Dr Prakash Veeraraghavan
Dr Prakash Veeraraghavan is a Cyber and network specialist with interests in Network Protocols, OS and Application Security, Cyber Intelligence Analysis, Security in Intelligent Transport System, and Reverse Engineering. He is an excellent C, Python and Assembly Language programmer and has worked as a Regional Technical Advisor for a CIDA project in Malaysia and an ex-member of Malaysian CERT. He holds a patent in a dynamic proxy system and is a certified Cisco instructor. He has successfully supervised a number of PhD students in Networks and Cyber security.
Prakash’s hobbies include vulnerability analysis through Ethical hacking, reverse engineering and promoting security awareness with aging communities.
Professor Paul A. Watters
Professor Paul A. Watters teaches Cybersecurity at the Department of Computer Science and Information Technology. Paul is a prominent cybersecurity researcher, inventor, experienced academic leader and company director.
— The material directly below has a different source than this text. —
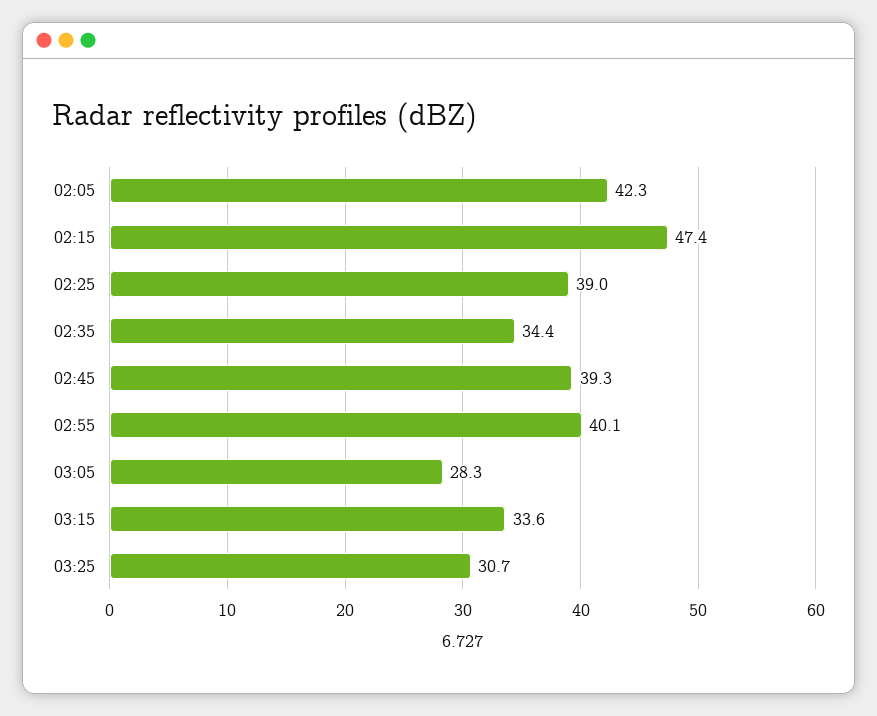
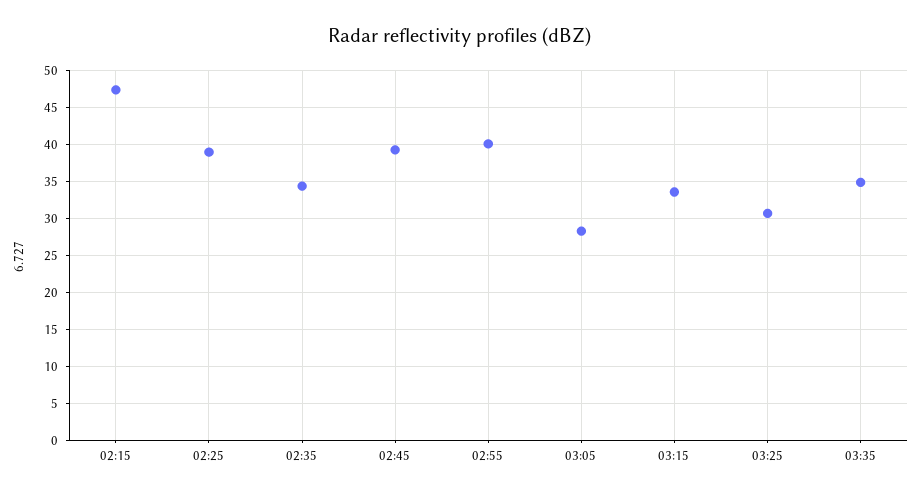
02:05: 42.3 -> none
03:35: none -> 35

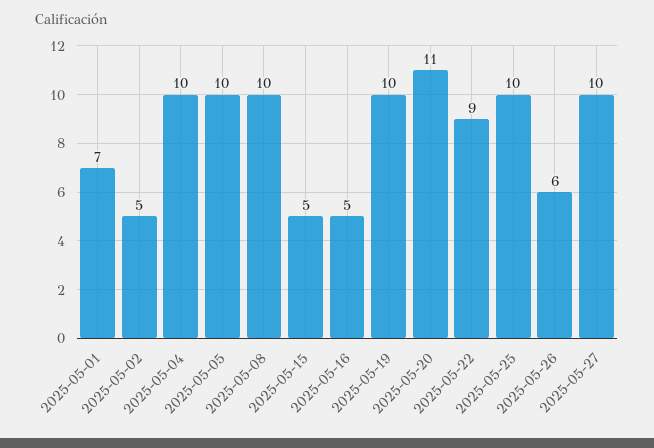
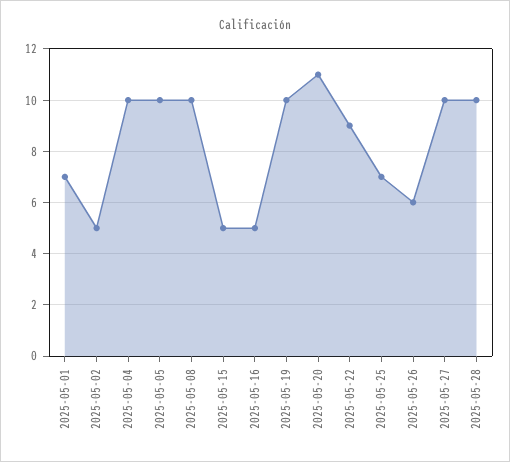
2025-05-25: 10 -> 7
2025-05-28: none -> 10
He currently holds an ARC Discovery Grant in child protection, with h-index=25, i10-index=63, citations=2,876, and has supervised 16 research students to completion, and had earned $3m+ in research funding. He is currently Director of three Master of Cybersecurity programs at La Trobe University (Computer Science, Business, Law).
Paul began his first R&D role in security in 2002, joining the CSIRO’s Networking Applications and Technologies (NAT) Group, and leading a programme in secure, distributed storage. After moving to Macquarie University, he established the first cybercrime research laboratory in Australasia in 2006, in partnership with Dr Stephen McCombie, with the support of National Australia Bank (NAB). He also worked as an expert witness, and developed the first cybercrime and cyber terrorism course at an Australian university. He moved to the University of Ballarat in 2008, to become the first Research Director of the Internet Commerce Security Laboratory (ICSL), a partnership between Westpac, IBM, the State Government of Victoria, and the Australian Federal Police (AFP).
The ICSL’s goal was to build capability in the cybercrime field, and to make Victoria the state of choice to undertake this type of work. The ICSL produced significant outcomes for its research partners in the areas of threat mitigation (phishing, malware, identity theft, scams, piracy, child exploitation) and intelligence gathering. Paul undertook consultancies for numerous external clients, including the Australian Federation Against Copyright Theft (AFACT), the Attorney General’s Department (AGD) and Google. While on sabbatical with the AFP, he developed an approach to detecting drug deals online. In 2013, Paul took up a Professorship in IT at Massey University in New Zealand. He continued his work in online threats, especially focusing on advertising as a vector for malware delivery and social harms.
Paul’s research specialisation in cybersecurity includes: phishing, malware, forensics, piracy, child exploitation.